* _TASK OBJECTIVE_: Please set out each line below exactly as it stands, without the images.

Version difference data
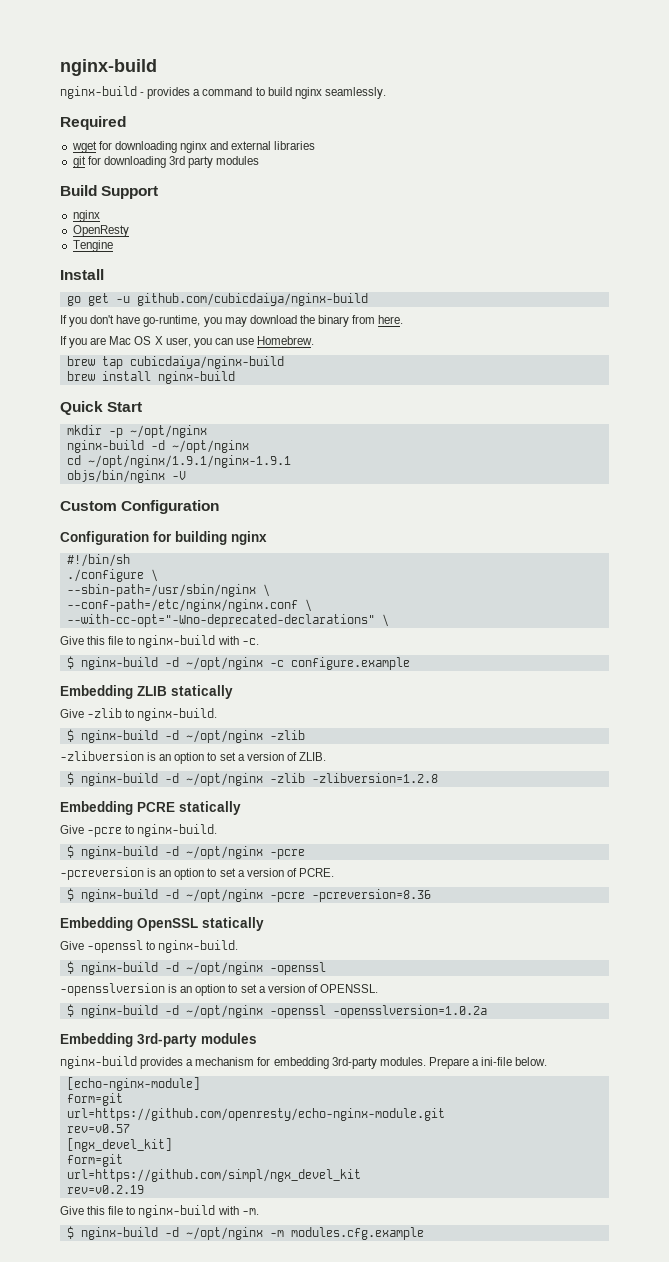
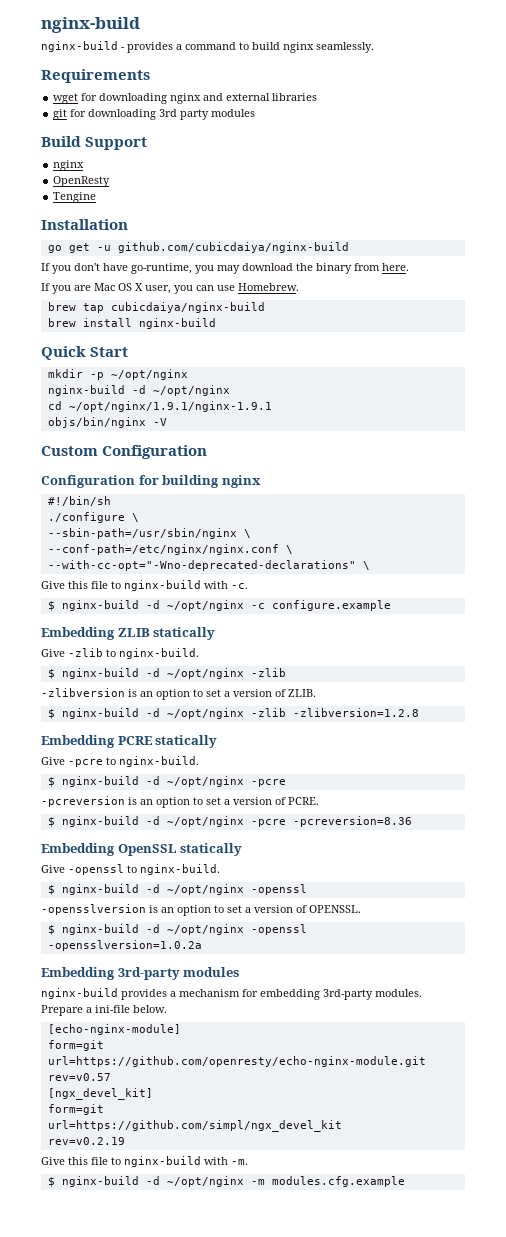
- Required
+ Requirements
- Install
+ Installation

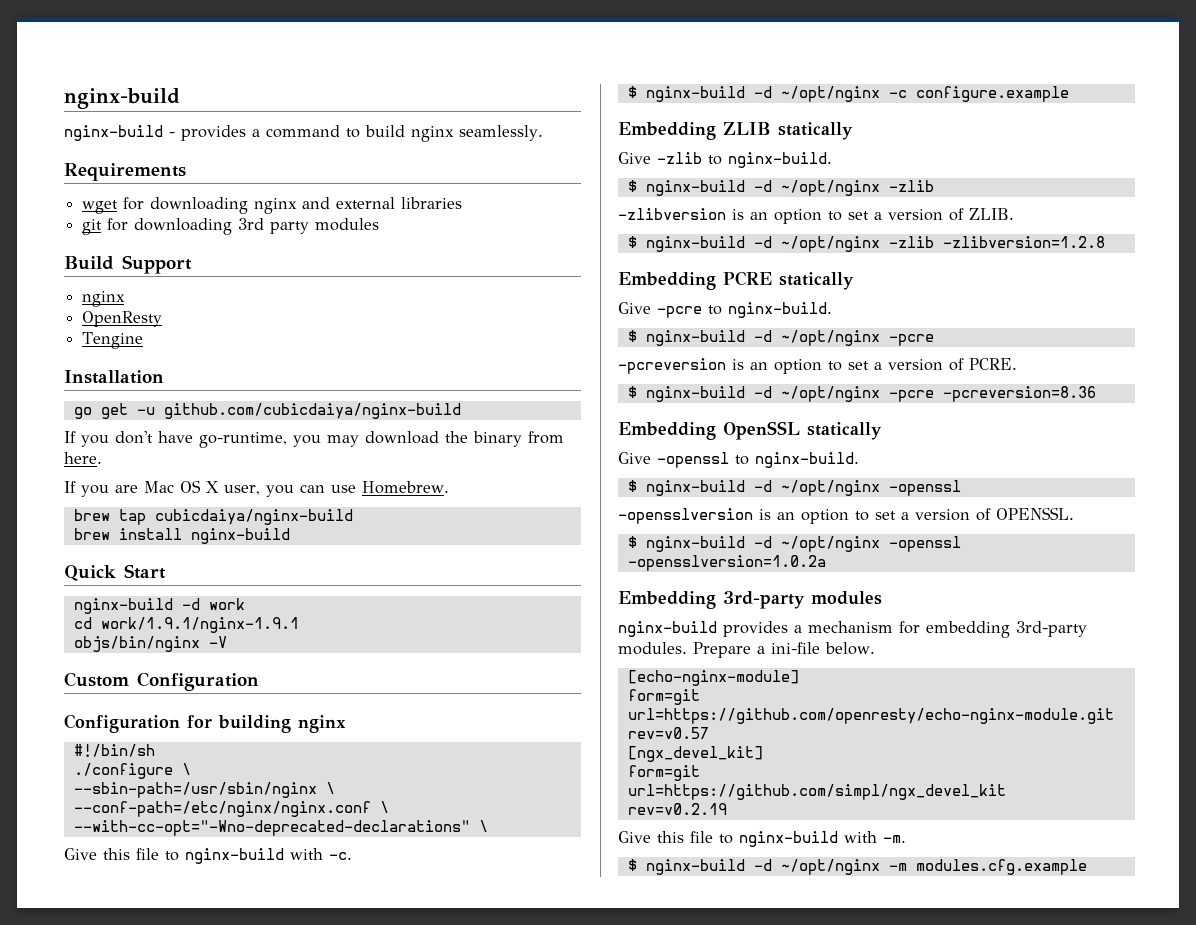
- mkdir -p ~/opt/nginx
- nginx-build -d ~/opt/nginx
+ nginx-build -d work
- cd ~/opt/nginx/1.9.1/nginx-1.9.1
+ cd work/1.9.1/nginx-1.9.1

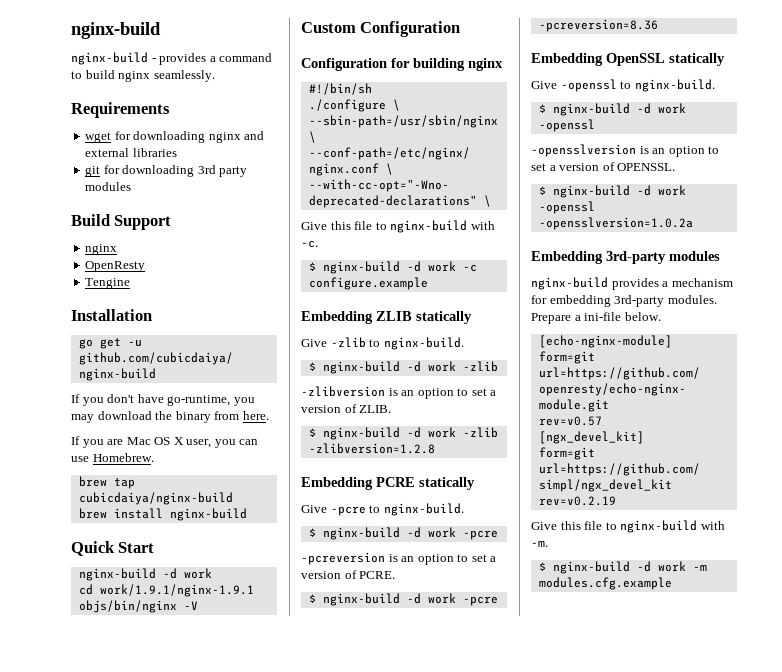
- $ nginx-build -d ~/opt/nginx -c configure.example
+ $ nginx-build -d work -c configure.example
  Give -zlib to nginx-build.
- $ nginx-build -d ~/opt/nginx -zlib
+ $ nginx-build -d work -zlib
- $ nginx-build -d ~/opt/nginx -zlib -zlibversion=1.2.8
+ $ nginx-build -d work -zlib -zlibversion=1.2.8
  Give -pcre to nginx-build.
- $ nginx-build -d ~/opt/nginx -pcre
+ $ nginx-build -d work -pcre
- $ nginx-build -d ~/opt/nginx -pcre -pcreversion=8.36
+ $ nginx-build -d work -pcre -pcreversion=8.36
  Give -openssl to nginx-build.
- $ nginx-build -d ~/opt/nginx -openssl
+ $ nginx-build -d work -openssl
- $ nginx-build -d ~/opt/nginx -openssl -opensslversion=1.0.2a
+ $ nginx-build -d work -openssl -opensslversion=1.0.2a
- $ nginx-build -d ~/opt/nginx -m modules.cfg.example
+ $ nginx-build -d work -m modules.cfg.example

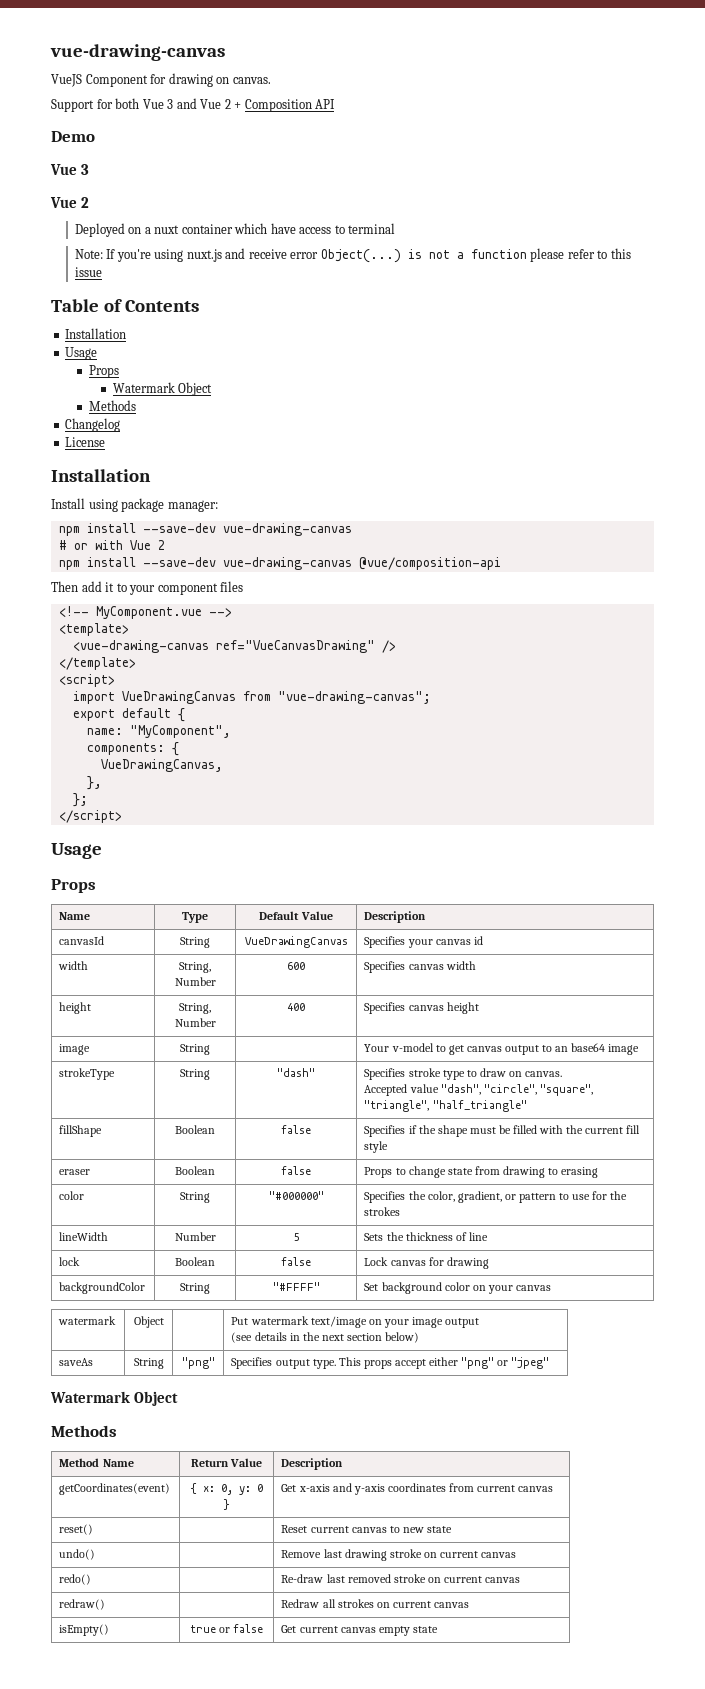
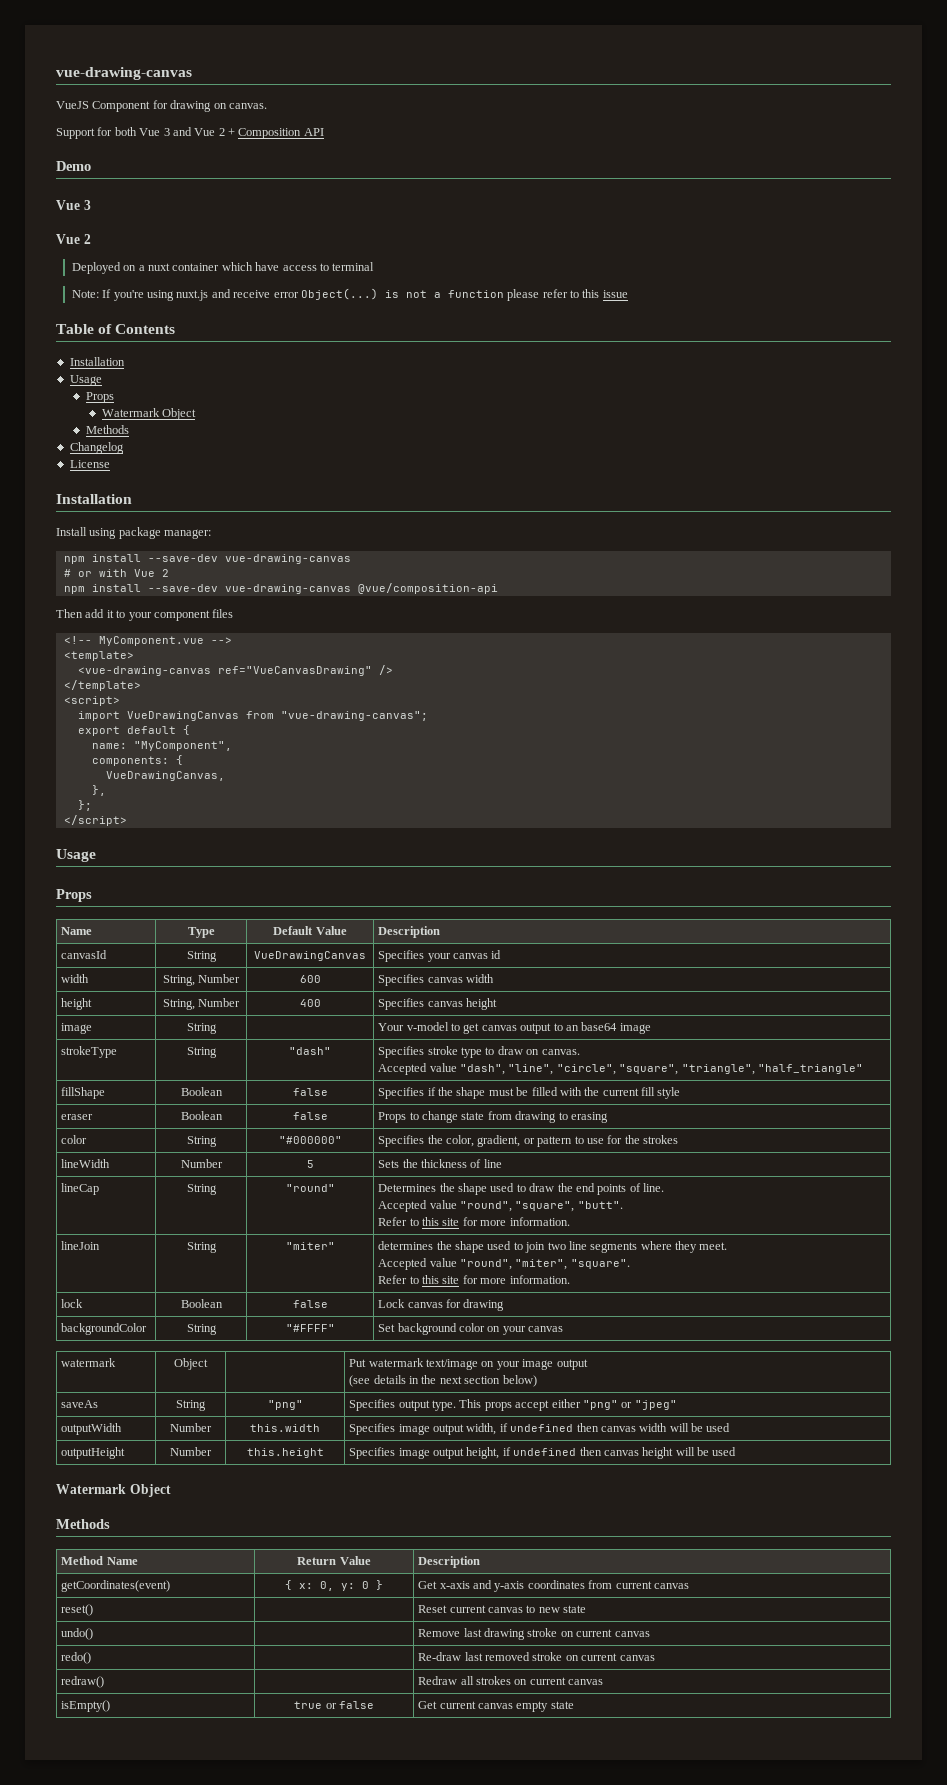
  strokeType | String | "dash" | Specifies stroke type to draw on canvas.
- Accepted value "dash", "circle", "square", "triangle", "half_triangle"
+ Accepted value "dash", "line", "circle", "square", "triangle", "half_triangle"
+ lineCap | String | "round" | Determines the shape used to draw the end points of line.
+ Accepted value "round", "square", "butt".
+ Refer to this site for more information.
+ lineJoin | String | "miter" | determines the shape used to join two line segments where they meet.
+ Accepted value "round", "miter", "square".
+ Refer to this site for more information.
+ outputWidth | Number | this.width | Specifies image output width, if undefined then canvas width will be used
+ outputHeight | Number | this.height | Specifies image output height, if undefined then canvas height will be used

* _RESPONSE BELOW_:
- Required
+ Requirements
- Install
+ Installation

- mkdir -p ~/opt/nginx
- nginx-build -d ~/opt/nginx
+ nginx-build -d work
- cd ~/opt/nginx/1.9.1/nginx-1.9.1
+ cd work/1.9.1/nginx-1.9.1

- $ nginx-build -d ~/opt/nginx -c configure.example
+ $ nginx-build -d work -c configure.example
  Give -zlib to nginx-build.
- $ nginx-build -d ~/opt/nginx -zlib
+ $ nginx-build -d work -zlib
- $ nginx-build -d ~/opt/nginx -zlib -zlibversion=1.2.8
+ $ nginx-build -d work -zlib -zlibversion=1.2.8
  Give -pcre to nginx-build.
- $ nginx-build -d ~/opt/nginx -pcre
+ $ nginx-build -d work -pcre
- $ nginx-build -d ~/opt/nginx -pcre -pcreversion=8.36
+ $ nginx-build -d work -pcre -pcreversion=8.36
  Give -openssl to nginx-build.
- $ nginx-build -d ~/opt/nginx -openssl
+ $ nginx-build -d work -openssl
- $ nginx-build -d ~/opt/nginx -openssl -opensslversion=1.0.2a
+ $ nginx-build -d work -openssl -opensslversion=1.0.2a
- $ nginx-build -d ~/opt/nginx -m modules.cfg.example
+ $ nginx-build -d work -m modules.cfg.example

  strokeType | String | "dash" | Specifies stroke type to draw on canvas.
- Accepted value "dash", "circle", "square", "triangle", "half_triangle"
+ Accepted value "dash", "line", "circle", "square", "triangle", "half_triangle"
+ lineCap | String | "round" | Determines the shape used to draw the end points of line.
+ Accepted value "round", "square", "butt".
+ Refer to this site for more information.
+ lineJoin | String | "miter" | determines the shape used to join two line segments where they meet.
+ Accepted value "round", "miter", "square".
+ Refer to this site for more information.
+ outputWidth | Number | this.width | Specifies image output width, if undefined then canvas width will be used
+ outputHeight | Number | this.height | Specifies image output height, if undefined then canvas height will be used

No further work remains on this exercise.